A duração da nova guerra no Oriente Médio deflagradas pelos ataques coordenados dos Estados Unidos e de Israel ao Irã no fim de semana está deixando os mercados apreensivos e, apesar da queda generalizada, com a perspectiva de o Federal Reserve (Fed, banco central dos Estados Unidos) interromper o ciclo de corte nos juros básicos norte-americanos, atualmente entre 3,50% e 3,75% ao ano, e, com isso, mudar as direções dos fluxos de capital que vinham sendo direcionados aos países emergentes impactando câmbio, bolsas e juros futuros.
“O tempo dessa guerra é que vai ditar os rumos do câmbio, dos juros futuros e das bolsas. Se o preço do petróleo continuar subindo, o Fed vai adiar os cortes dos juros e isso será péssimo para as bolsas, de forma geral, e principalmente para os países emergentes”, avaliou Eduardo Velho, economista-chefe da Equador Investimentos.

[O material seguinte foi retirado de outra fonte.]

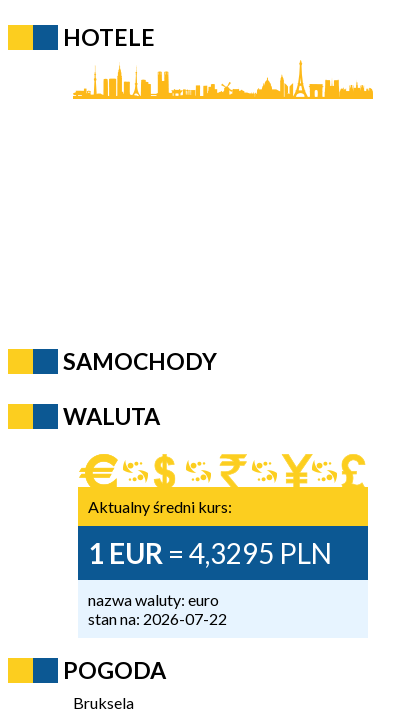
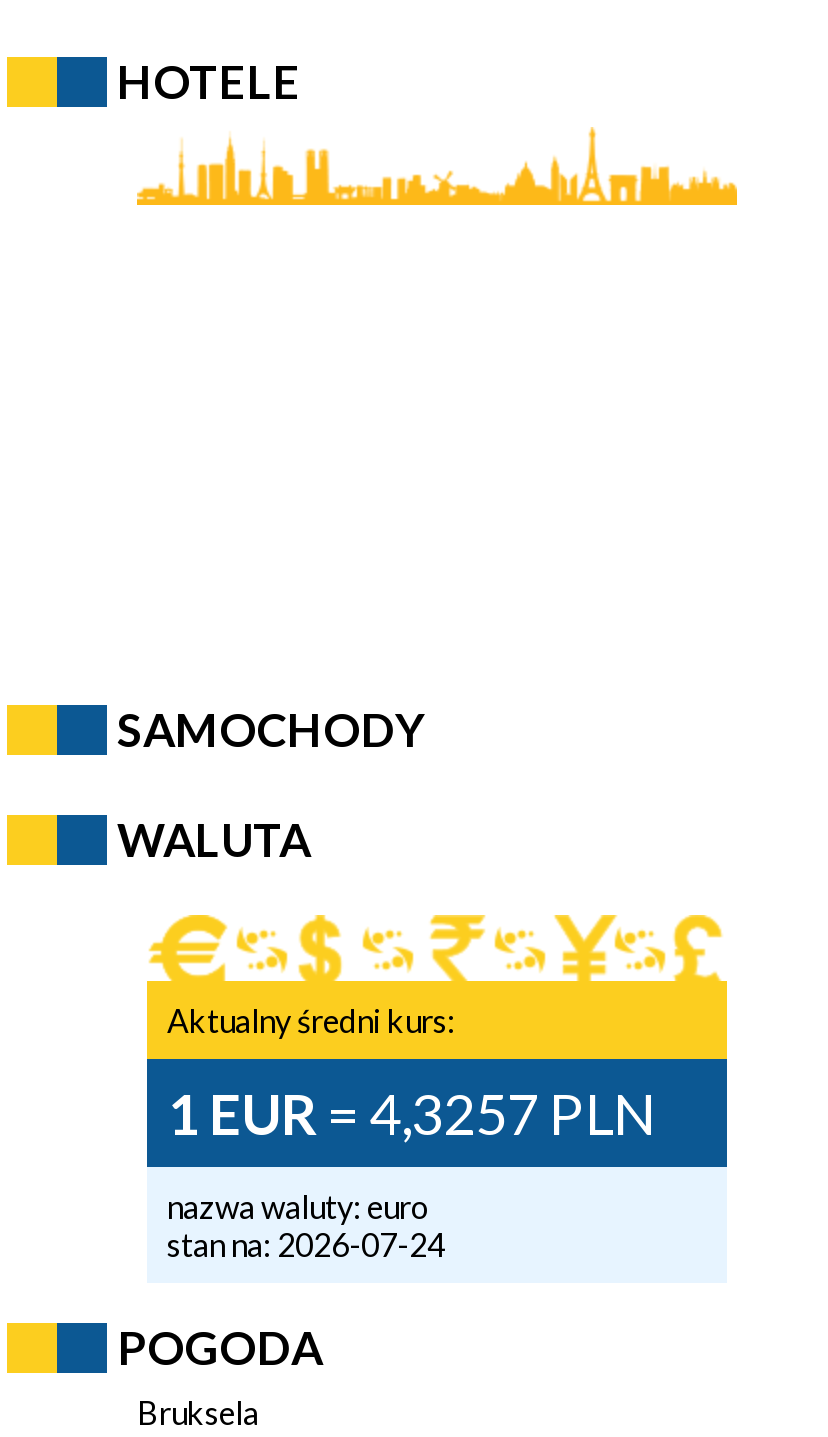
- 1 EUR = 4,3295 PLN
+ 1 EUR = 4,3257 PLN

- stan na: 2026-07-22
+ stan na: 2026-07-24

O economista lembrou que, antes dos ataques ao Irã, o barril do petróleo no mercado brasileiro estava sendo negociado com defasagem de 2% em relação ao mercado externo. E, se o barril do petróleo subir para US$ 80, essa defasagem pode chegar a superar 20%. E, se isso acontecer, o repasse no preço da gasolina no mercado interno será inevitável, o que impacta diretamente na inflação dado o peso relevante do combustível no Índice de Preços ao Consumidor Amplo (IPCA), indicador oficial do custo de vida. Para ele, apesar de a previsão do mercado para a Selic no fim deste ano no boletim Focus, do Banco Central, ter recuado para 12% ao ano, é possível que as revisões para cima comecem a aparecer a partir da próxima semana.
Pelas contas de Velho, um reajuste de 20% na gasolina poderá levar o IPCA para 4,51%, ou seja, acima do teto da meta estipulada pelo Conselho Monetário Nacional (CMN), de 4,50%. O cálculo considerou o IPCA antes dos ataques de 4,09%, dado próximo ao indicador acumulado em 12 meses até janeiro, de 4,10%. “A curva futura de juros deve voltar a subir com essa nova onda de valorização do dólar e do barril do petróleo. É natural que o mercado também reduza o ritmo de queda da Selic que deve começar em março, devendo diminuir o número de cortes e, com isso, em vez de os juros básicos terminarem em dezembro aos 12% anuais, é possível que a taxa fique maior”, explicou Velho. Ele não descarta que as novas previsões para a taxa Selic no fim do ano subam para mais de 13% anuais se o conflito no Irã for prolongado.
Na avaliação dele, o mercado deverá seguir volátil acompanhando os novos ataques dos EUA e de Israel em curso no Irã. “Com isso, as commodities metálicas devem seguir valorizadas”, destacou ele, em referência ao ouro e à prata, que costumam ter preços mais elevados sempre que aumentam as incertezas no cenário externo.
Apesar de abrir o dia em queda, a Bolsa de Valores de São Paulo (B3) acabou encerrando o pregão desta segunda-feira (02/3) com alta de 0,28%, aos 189.307 pontos, com destaque para as ações da Petrobras, que registraram altas superiores a 4,60%. No ano, a B3 acumula alta de 17,49%.
Enquanto isso, em Nova York, o Índice Dow Jones registrou queda 0,15%, em linha com as bolsas europeias que também registraram perdas, mas a Nasdaq, bolsa das empresas de tecnologia, na contramão, teve alta de 0,36%. Já a bolsa de Frankfurt, por exemplo, recuou 2,42%; Paris teve perdas de 2,17%; e Londres escorregou 1,20%.
A queda generalizada nas bolsas internacionais foi reflexo não apenas dos ataques como também das declarações do presidente dos Estados Unidos, Donald Trump, que sinalizou que o conflito não tem um prazo para terminar. Em entrevista ao jornal New York Post, o republicano afirmou que uma grande onda de ataques ao Irã ainda está por vir e que ele “não tem medo” de enviar soldados ao front iraniano.
Os preços do barril do petróleo chegaram a registrar valorização superior a 10% frente aos temores de uma guerra prolongada, mas recuaram na tarde de hoje.
O barril do petróleo tipo Brent, negociado em Londres e referência para os preços praticados pela Petrobras, chegou a superar os US$ 82 por barril, no maior nível desde janeiro de 2025, enquanto o barril do tipo WTI, negociado em Nova York, atingiu os US$ 75 – maior patamar desde junho de 2025. Contudo, os ganhos diminuíram durante a tarde, após a valorização do dólar e de ponderações sobre a guerra no Oriente Médio.
O barril do petróleo tipo WTI para abril fechou em alta de 6,28%, para US$ 71,23. Já o barril do tipo Brent para maio subiu 6,68%, para US$ 77,74.